> _INPUT_
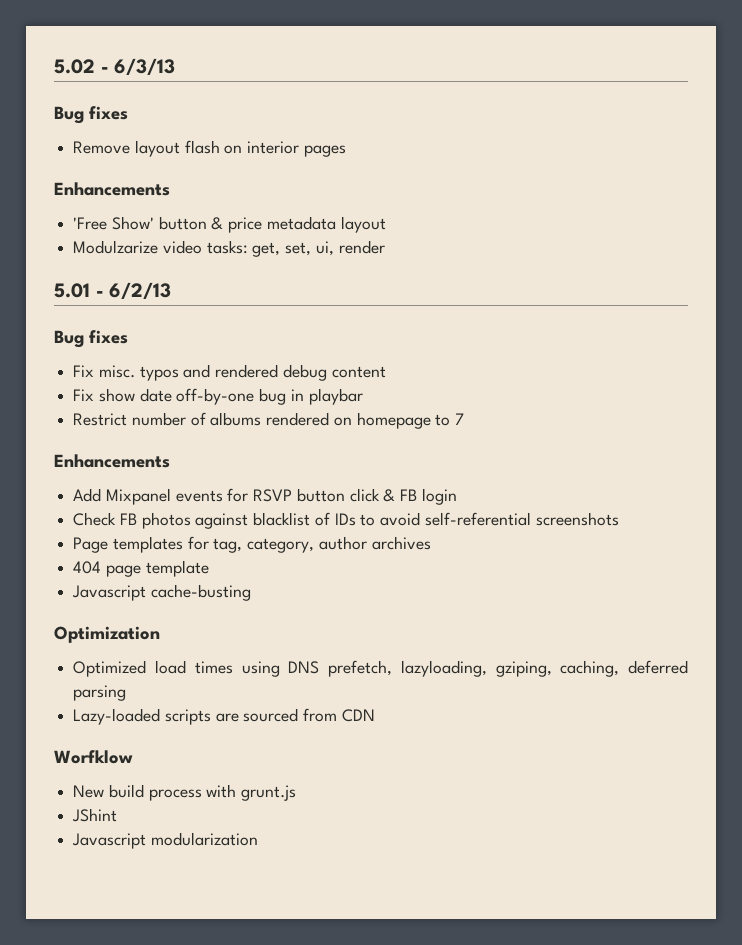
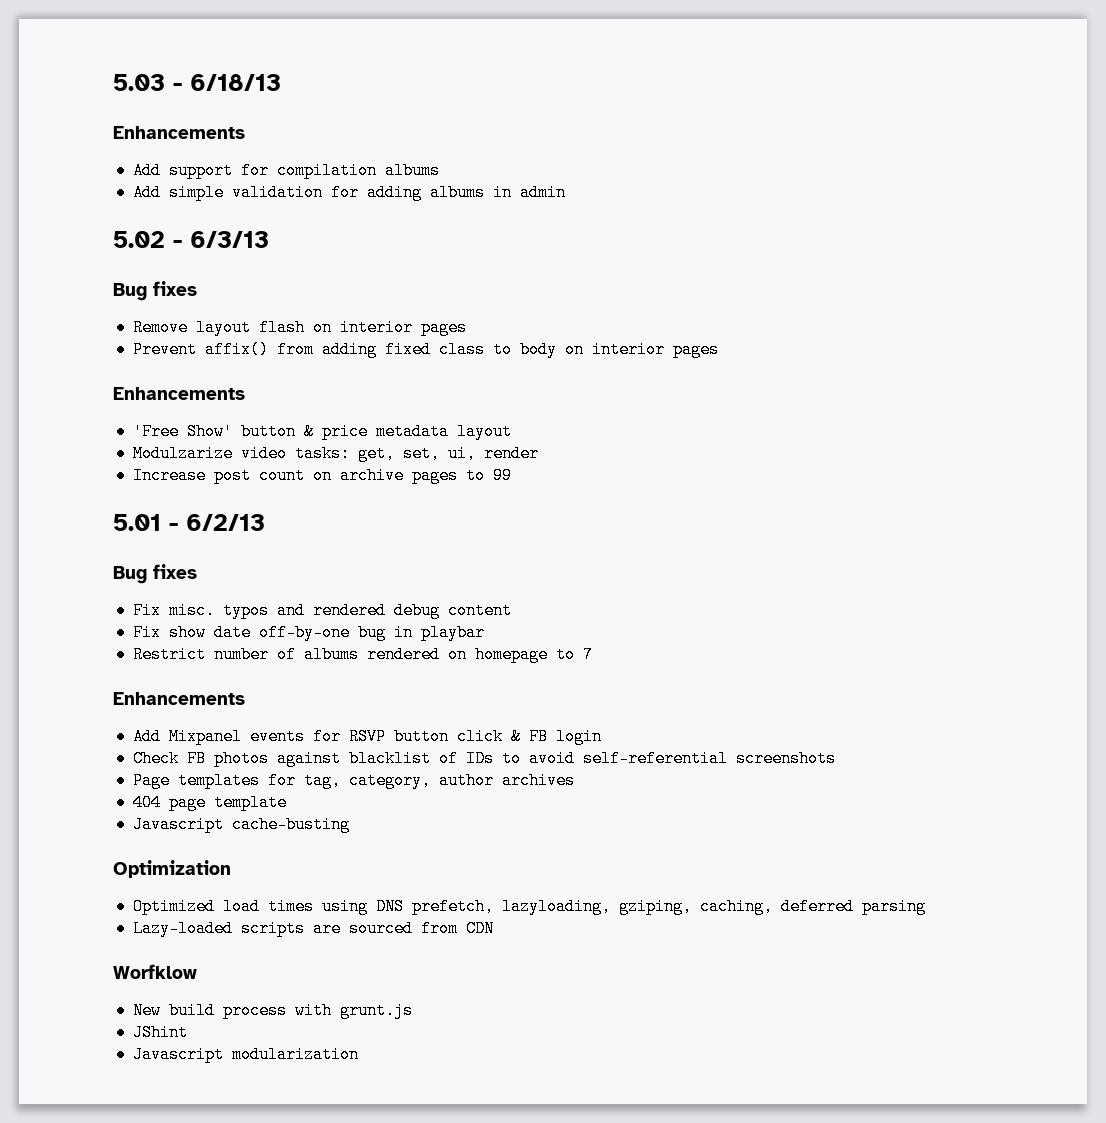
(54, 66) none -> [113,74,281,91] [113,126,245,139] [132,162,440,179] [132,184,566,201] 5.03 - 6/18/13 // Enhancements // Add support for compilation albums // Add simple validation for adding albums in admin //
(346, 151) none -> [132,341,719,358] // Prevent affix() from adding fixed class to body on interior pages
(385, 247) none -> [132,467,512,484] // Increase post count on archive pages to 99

---

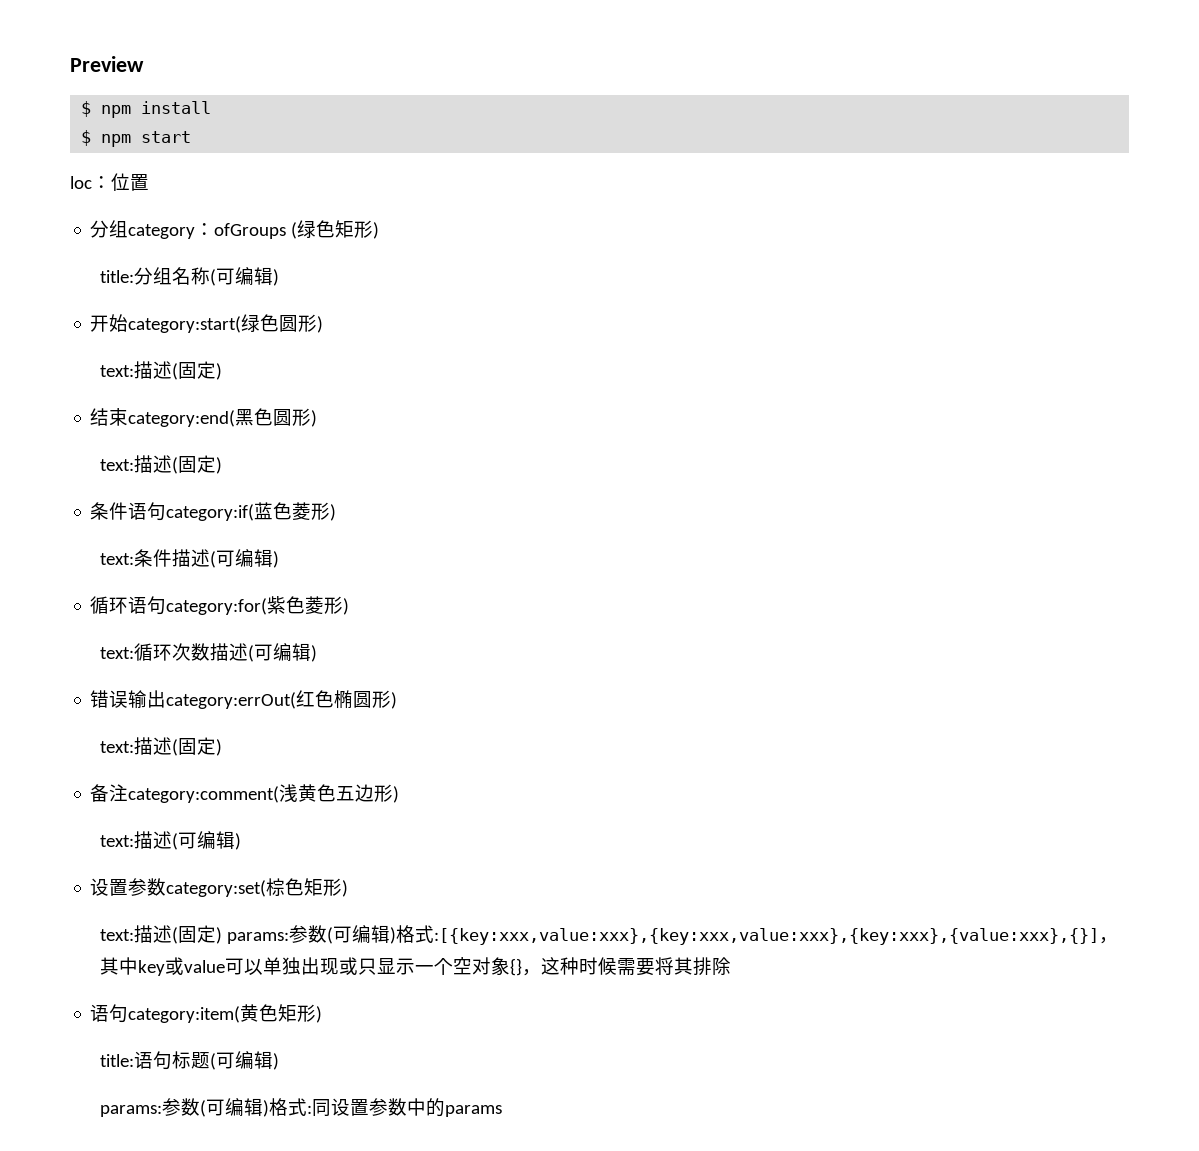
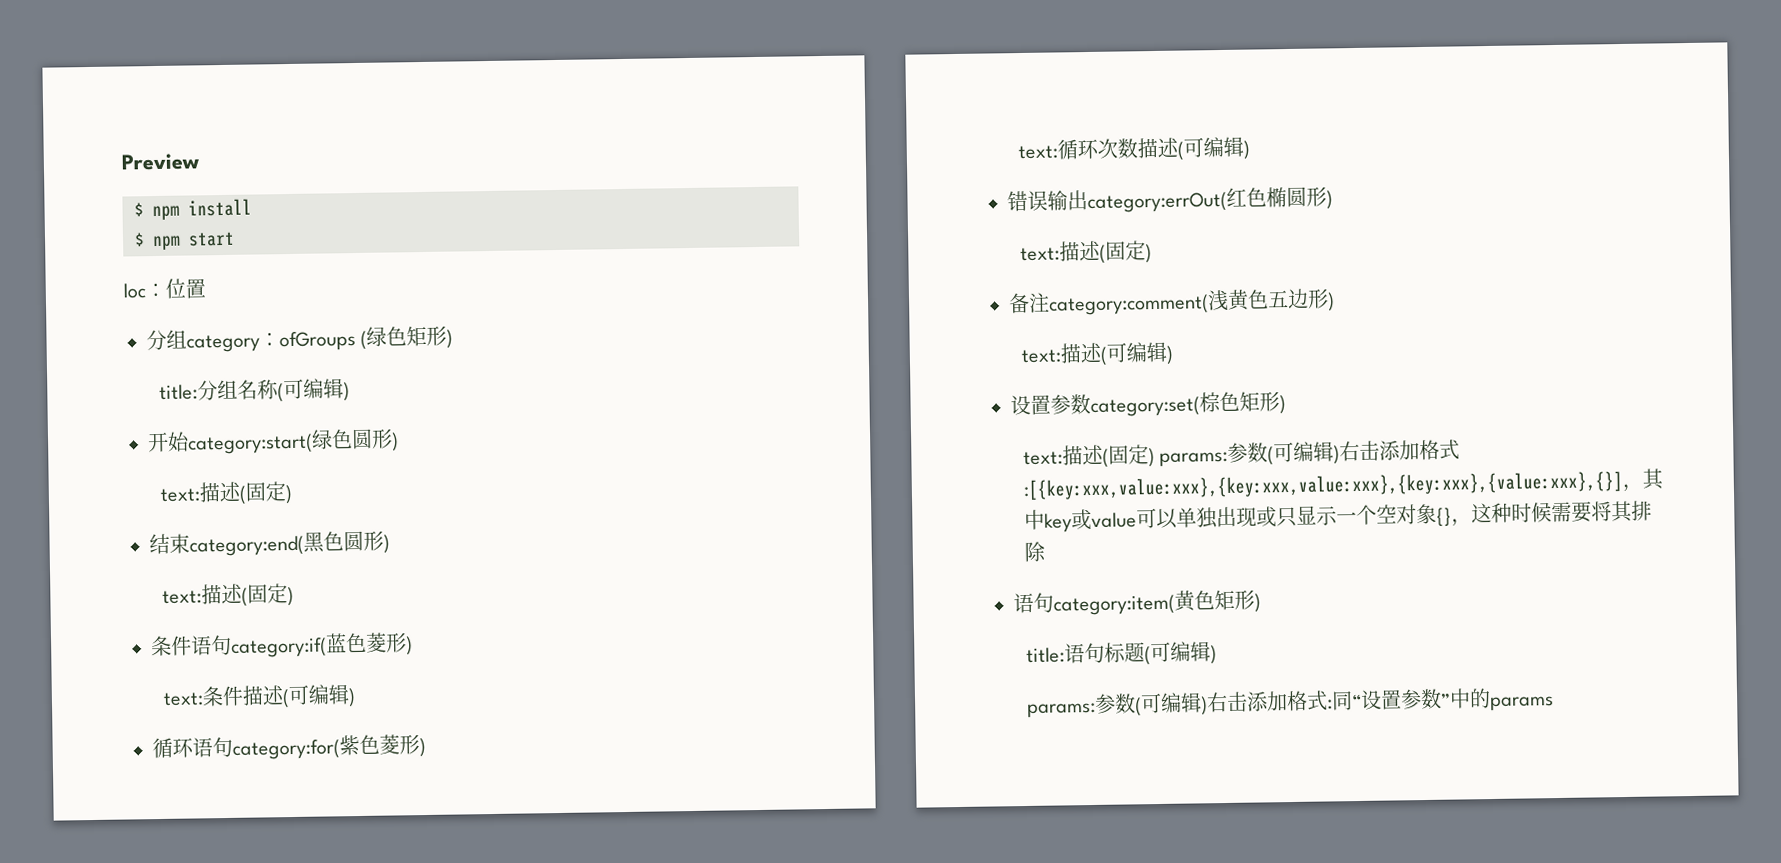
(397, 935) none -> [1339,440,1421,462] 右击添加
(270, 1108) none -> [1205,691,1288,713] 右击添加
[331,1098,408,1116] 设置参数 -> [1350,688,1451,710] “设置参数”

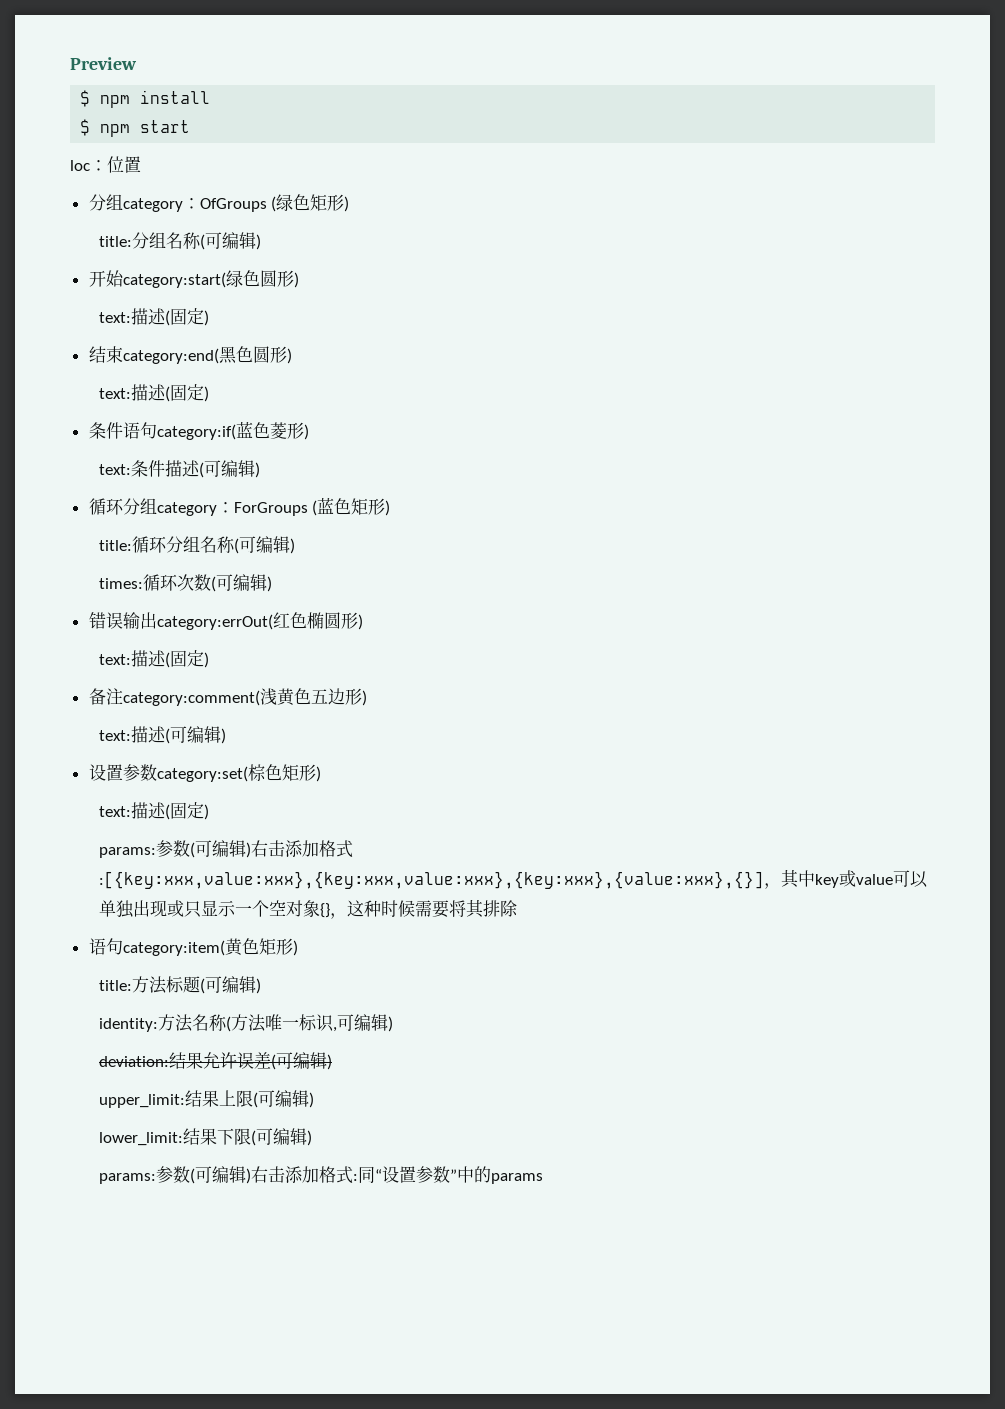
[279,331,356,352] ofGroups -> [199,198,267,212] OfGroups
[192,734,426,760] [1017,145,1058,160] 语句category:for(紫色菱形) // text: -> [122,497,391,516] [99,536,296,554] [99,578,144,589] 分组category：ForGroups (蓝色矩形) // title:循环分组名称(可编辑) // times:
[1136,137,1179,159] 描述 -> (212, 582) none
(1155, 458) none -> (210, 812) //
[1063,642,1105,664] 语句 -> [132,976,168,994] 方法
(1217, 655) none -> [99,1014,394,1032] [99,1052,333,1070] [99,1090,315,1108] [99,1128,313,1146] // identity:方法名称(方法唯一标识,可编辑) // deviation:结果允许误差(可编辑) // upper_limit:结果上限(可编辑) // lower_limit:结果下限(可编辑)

> _EXERCISE AIM_
Take the listing above and repeat exactly the lines from the one containing "[279,331,356,352] ofGroups ->" through the one containing "(1217, 655) none", both included.

> _RESPONSE BELOW_
[279,331,356,352] ofGroups -> [199,198,267,212] OfGroups
[192,734,426,760] [1017,145,1058,160] 语句category:for(紫色菱形) // text: -> [122,497,391,516] [99,536,296,554] [99,578,144,589] 分组category：ForGroups (蓝色矩形) // title:循环分组名称(可编辑) // times:
[1136,137,1179,159] 描述 -> (212, 582) none
(1155, 458) none -> (210, 812) //
[1063,642,1105,664] 语句 -> [132,976,168,994] 方法
(1217, 655) none -> [99,1014,394,1032] [99,1052,333,1070] [99,1090,315,1108] [99,1128,313,1146] // identity:方法名称(方法唯一标识,可编辑) // deviation:结果允许误差(可编辑) // upper_limit:结果上限(可编辑) // lower_limit:结果下限(可编辑)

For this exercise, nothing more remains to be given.